• **What you will do**: Every line of the listing that contains the word "NACCHI" is to be copied out.

• **Dataset records**:
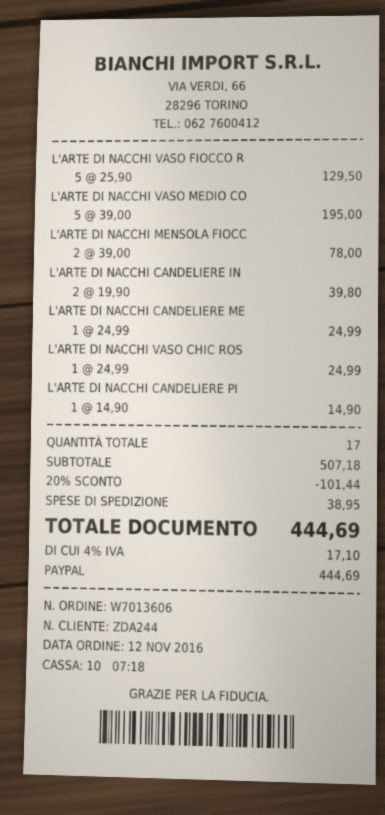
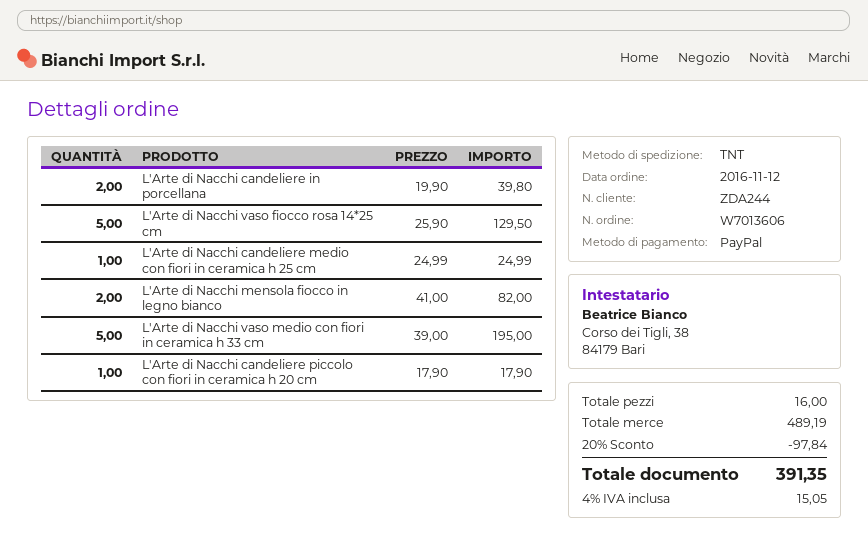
L'ARTE DI NACCHI MENSOLA FIOCC: 2 x 39.00 = 78.00 -> 2 x 41.00 = 82.00
L'ARTE DI NACCHI VASO CHIC ROS: 1 x 24.99 = 24.99 -> none
L'ARTE DI NACCHI CANDELIERE PI: 1 x 14.90 = 14.90 -> 1 x 17.90 = 17.90
total quantity: 17 -> 16
subtotal: 507.18 -> 489.19
discount: 20% = 101.44 -> 20% = 97.84
shipping: 38.95 -> none
tax: 4% = 17.10 -> 4% = 15.05
total: 444.69 -> 391.35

• **Output below**:
L'ARTE DI NACCHI MENSOLA FIOCC: 2 x 39.00 = 78.00 -> 2 x 41.00 = 82.00
L'ARTE DI NACCHI VASO CHIC ROS: 1 x 24.99 = 24.99 -> none
L'ARTE DI NACCHI CANDELIERE PI: 1 x 14.90 = 14.90 -> 1 x 17.90 = 17.90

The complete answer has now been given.